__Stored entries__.

+ + + + + + +

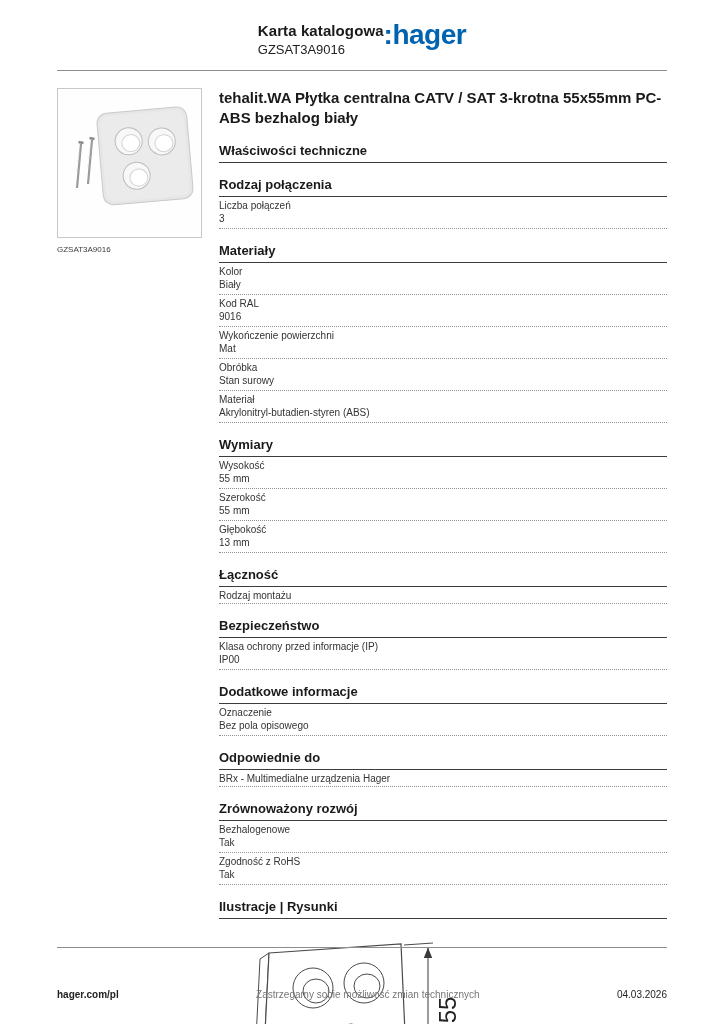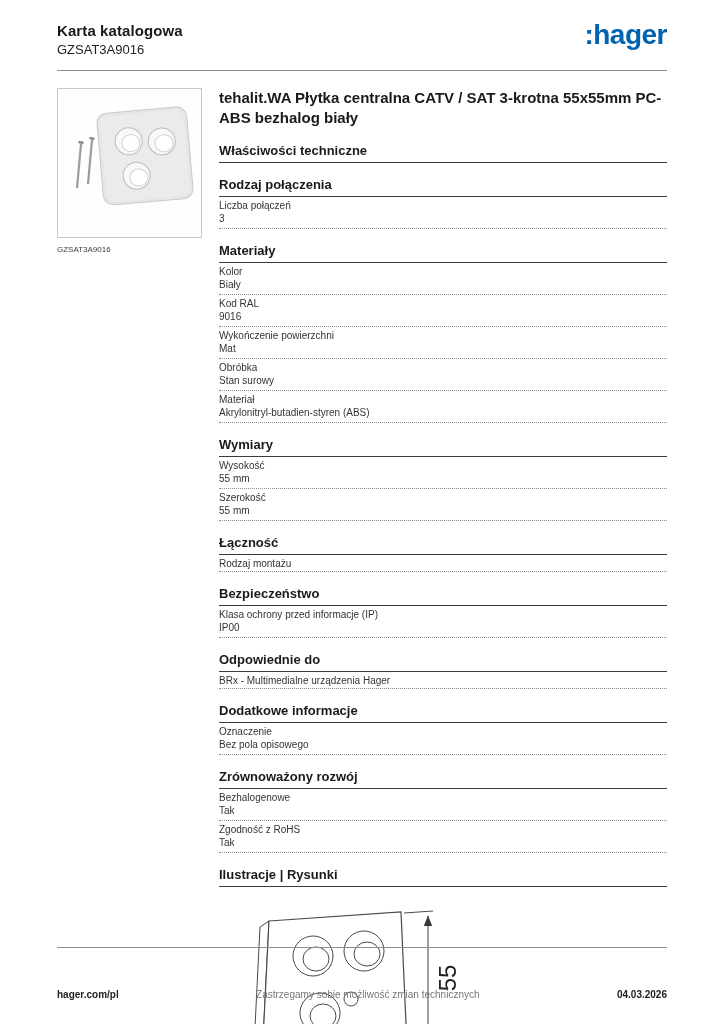--- a/index.html
+++ b/index.html
@@ -11,7 +11,7 @@
   .page { padding:22px 57px 0 57px; }
 
   
-  .header { display:flex; justify-content:space-between; align-items:flex-start; }
+  .header { display:flex; justify-content:center; align-items:flex-start; }
   .title-block h1 { font-size:15px; font-weight:bold; letter-spacing:0.1px; }
   .ref { font-size:13px; margin-top:3px; color:#222; }
   .logo { font-size:28px; font-weight:bold; color:#0063b0; line-height:0.9; letter-spacing:-0.5px; }

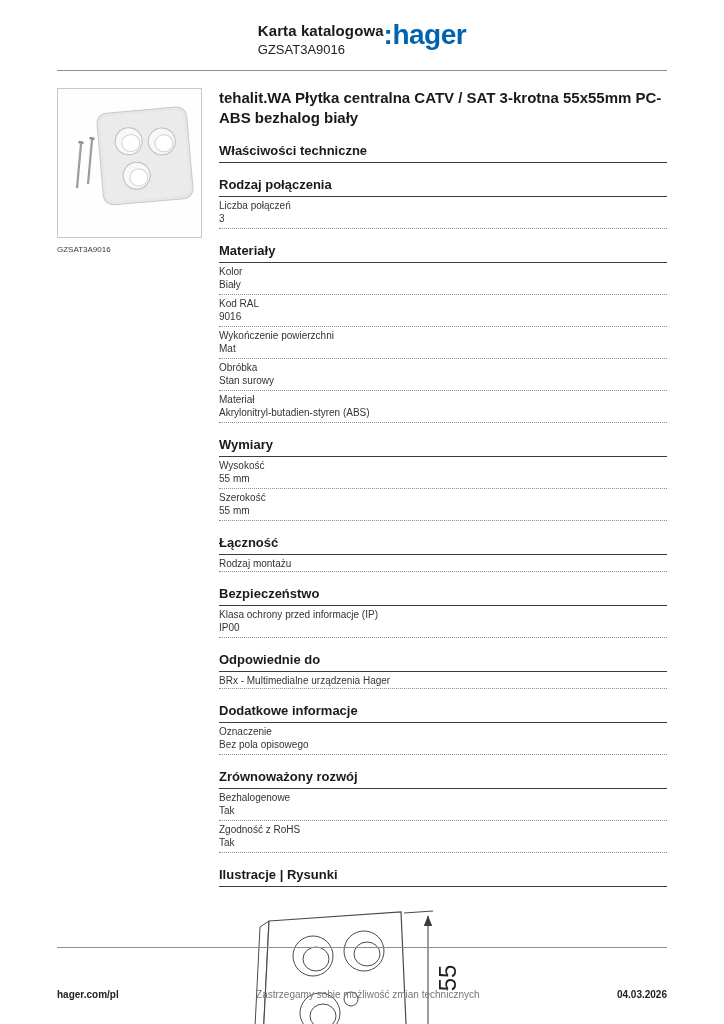--- a/index.html
+++ b/index.html
@@ -144,6 +144,10 @@
               <span class="lab">Szerokość</span>
               <span class="val">55 mm</span>
             </div>
+            <div class="row">
+              <span class="lab">Głębokość</span>
+              <span class="val">13 mm</span>
+            </div>
           </section>
           <section class="sec">
             <div class="sec-title">Łączność</div>

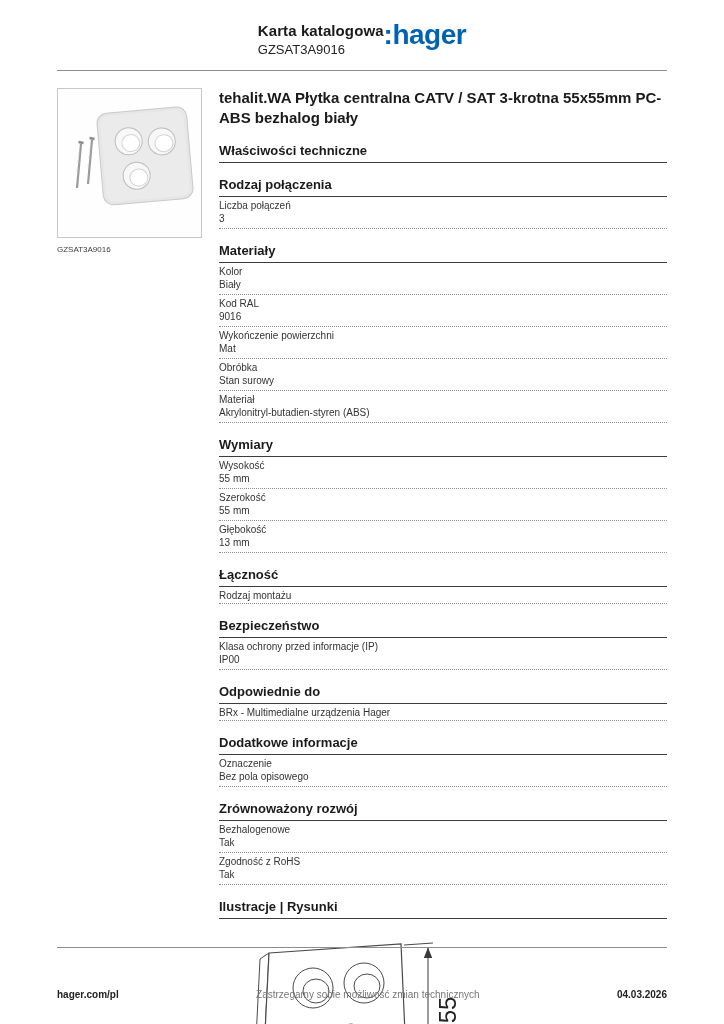--- a/index.html
+++ b/index.html
@@ -163,17 +163,17 @@
             </div>
           </section>
           <section class="sec">
+            <div class="sec-title">Dodatkowe informacje</div>
+            <div class="row">
+              <span class="lab">Oznaczenie</span>
+              <span class="val">Bez pola opisowego</span>
+            </div>
+          </section>
+          <section class="sec">
             <div class="sec-title">Odpowiednie do</div>
             <div class="row">
               <span class="lab">BRx - Multimedialne urządzenia Hager</span>
               <span class="val"></span>
-            </div>
-          </section>
-          <section class="sec">
-            <div class="sec-title">Dodatkowe informacje</div>
-            <div class="row">
-              <span class="lab">Oznaczenie</span>
-              <span class="val">Bez pola opisowego</span>
             </div>
           </section>
           <section class="sec">

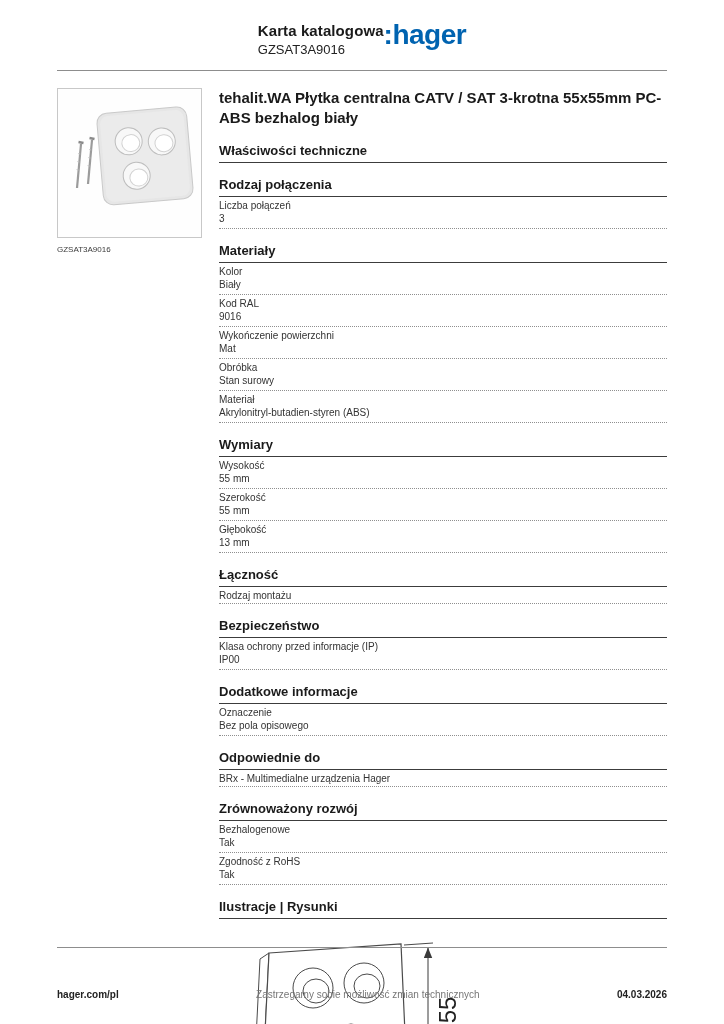--- a/index.html
+++ b/index.html
@@ -48,7 +48,7 @@
   .footer-row { display:flex; justify-content:space-between; align-items:baseline; font-size:10px; }
   .footer-left { font-weight:bold; color:#222; }
   .footer-center { color:#767676; }
-  .footer-right { font-weight:bold; color:#222;margin-top:32px; }
+  .footer-right { font-weight:normal; color:#222;margin-top:32px; }
 </style>
 </head>
 <body>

+ + + + + + +

__What the task requires__.
Transcribe the records above exactly as they appear, leaving out any pictures.

__Reply__.
--- a/index.html
+++ b/index.html
@@ -11,7 +11,7 @@
   .page { padding:22px 57px 0 57px; }
 
   
-  .header { display:flex; justify-content:space-between; align-items:flex-start; }
+  .header { display:flex; justify-content:center; align-items:flex-start; }
   .title-block h1 { font-size:15px; font-weight:bold; letter-spacing:0.1px; }
   .ref { font-size:13px; margin-top:3px; color:#222; }
   .logo { font-size:28px; font-weight:bold; color:#0063b0; line-height:0.9; letter-spacing:-0.5px; }

--- a/index.html
+++ b/index.html
@@ -144,6 +144,10 @@
               <span class="lab">Szerokość</span>
               <span class="val">55 mm</span>
             </div>
+            <div class="row">
+              <span class="lab">Głębokość</span>
+              <span class="val">13 mm</span>
+            </div>
           </section>
           <section class="sec">
             <div class="sec-title">Łączność</div>

--- a/index.html
+++ b/index.html
@@ -163,17 +163,17 @@
             </div>
           </section>
           <section class="sec">
+            <div class="sec-title">Dodatkowe informacje</div>
+            <div class="row">
+              <span class="lab">Oznaczenie</span>
+              <span class="val">Bez pola opisowego</span>
+            </div>
+          </section>
+          <section class="sec">
             <div class="sec-title">Odpowiednie do</div>
             <div class="row">
               <span class="lab">BRx - Multimedialne urządzenia Hager</span>
               <span class="val"></span>
-            </div>
-          </section>
-          <section class="sec">
-            <div class="sec-title">Dodatkowe informacje</div>
-            <div class="row">
-              <span class="lab">Oznaczenie</span>
-              <span class="val">Bez pola opisowego</span>
             </div>
           </section>
           <section class="sec">

--- a/index.html
+++ b/index.html
@@ -48,7 +48,7 @@
   .footer-row { display:flex; justify-content:space-between; align-items:baseline; font-size:10px; }
   .footer-left { font-weight:bold; color:#222; }
   .footer-center { color:#767676; }
-  .footer-right { font-weight:bold; color:#222;margin-top:32px; }
+  .footer-right { font-weight:normal; color:#222;margin-top:32px; }
 </style>
 </head>
 <body>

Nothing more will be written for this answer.